- EXTRACTED MATERIAL -
·····
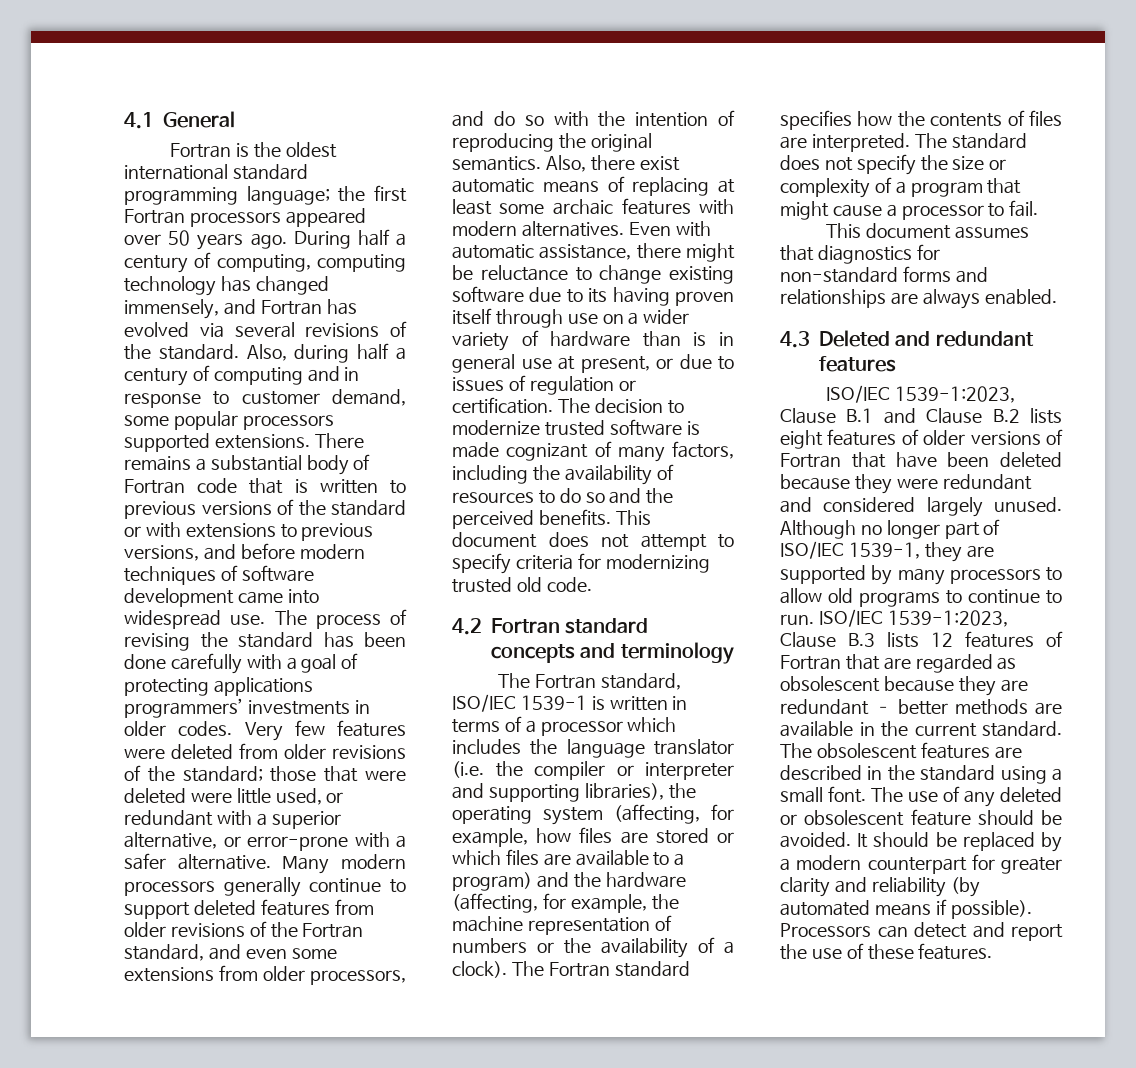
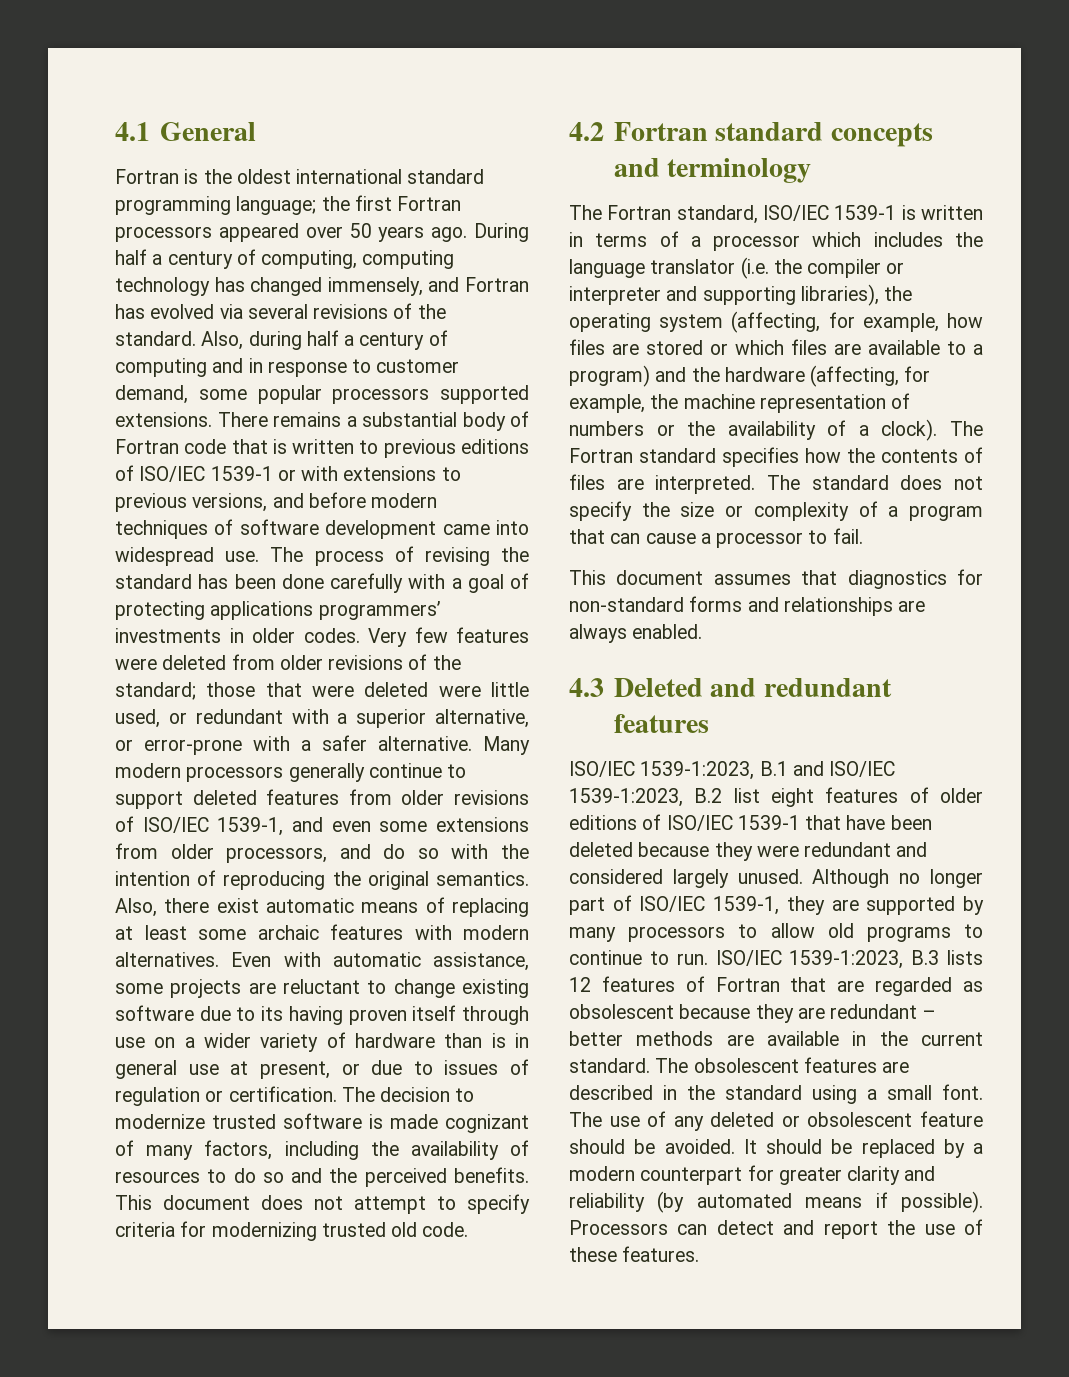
- There remains a substantial body of Fortran code that is written to previous versions of the standard or with extensions to previous versions, and before modern techniques of software development came into widespread use.
+ There remains a substantial body of Fortran code that is written to previous editions of ISO/IEC 1539-1 or with extensions to previous versions, and before modern techniques of software development came into widespread use.
- Many modern processors generally continue to support deleted features from older revisions of the Fortran standard, and even some extensions from older processors, and do so with the intention of reproducing the original semantics.
+ Many modern processors generally continue to support deleted features from older revisions of ISO/IEC 1539-1, and even some extensions from older processors, and do so with the intention of reproducing the original semantics.
- Even with automatic assistance, there might be reluctance to change existing software due to its having proven itself through use on a wider variety of hardware than is in general use at present, or due to issues of regulation or certification.
+ Even with automatic assistance, some projects are reluctant to change existing software due to its having proven itself through use on a wider variety of hardware than is in general use at present, or due to issues of regulation or certification.
- The standard does not specify the size or complexity of a program that might cause a processor to fail.
+ The standard does not specify the size or complexity of a program that can cause a processor to fail.
- ISO/IEC 1539-1:2023, Clause B.1 and Clause B.2 lists eight features of older versions of Fortran that have been deleted because they were redundant and considered largely unused.
+ ISO/IEC 1539-1:2023, B.1 and ISO/IEC 1539-1:2023, B.2 list eight features of older editions of ISO/IEC 1539-1 that have been deleted because they were redundant and considered largely unused.
- ISO/IEC 1539-1:2023, Clause B.3 lists 12 features of Fortran that are regarded as obsolescent because they are redundant – better methods are available in the current standard.
+ ISO/IEC 1539-1:2023, B.3 lists 12 features of Fortran that are regarded as obsolescent because they are redundant – better methods are available in the current standard.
·····
- WORK INSTRUCTIONS -
Return each record as written, minus its images.

- RESULT OF THE TASK -
- There remains a substantial body of Fortran code that is written to previous versions of the standard or with extensions to previous versions, and before modern techniques of software development came into widespread use.
+ There remains a substantial body of Fortran code that is written to previous editions of ISO/IEC 1539-1 or with extensions to previous versions, and before modern techniques of software development came into widespread use.
- Many modern processors generally continue to support deleted features from older revisions of the Fortran standard, and even some extensions from older processors, and do so with the intention of reproducing the original semantics.
+ Many modern processors generally continue to support deleted features from older revisions of ISO/IEC 1539-1, and even some extensions from older processors, and do so with the intention of reproducing the original semantics.
- Even with automatic assistance, there might be reluctance to change existing software due to its having proven itself through use on a wider variety of hardware than is in general use at present, or due to issues of regulation or certification.
+ Even with automatic assistance, some projects are reluctant to change existing software due to its having proven itself through use on a wider variety of hardware than is in general use at present, or due to issues of regulation or certification.
- The standard does not specify the size or complexity of a program that might cause a processor to fail.
+ The standard does not specify the size or complexity of a program that can cause a processor to fail.
- ISO/IEC 1539-1:2023, Clause B.1 and Clause B.2 lists eight features of older versions of Fortran that have been deleted because they were redundant and considered largely unused.
+ ISO/IEC 1539-1:2023, B.1 and ISO/IEC 1539-1:2023, B.2 list eight features of older editions of ISO/IEC 1539-1 that have been deleted because they were redundant and considered largely unused.
- ISO/IEC 1539-1:2023, Clause B.3 lists 12 features of Fortran that are regarded as obsolescent because they are redundant – better methods are available in the current standard.
+ ISO/IEC 1539-1:2023, B.3 lists 12 features of Fortran that are regarded as obsolescent because they are redundant – better methods are available in the current standard.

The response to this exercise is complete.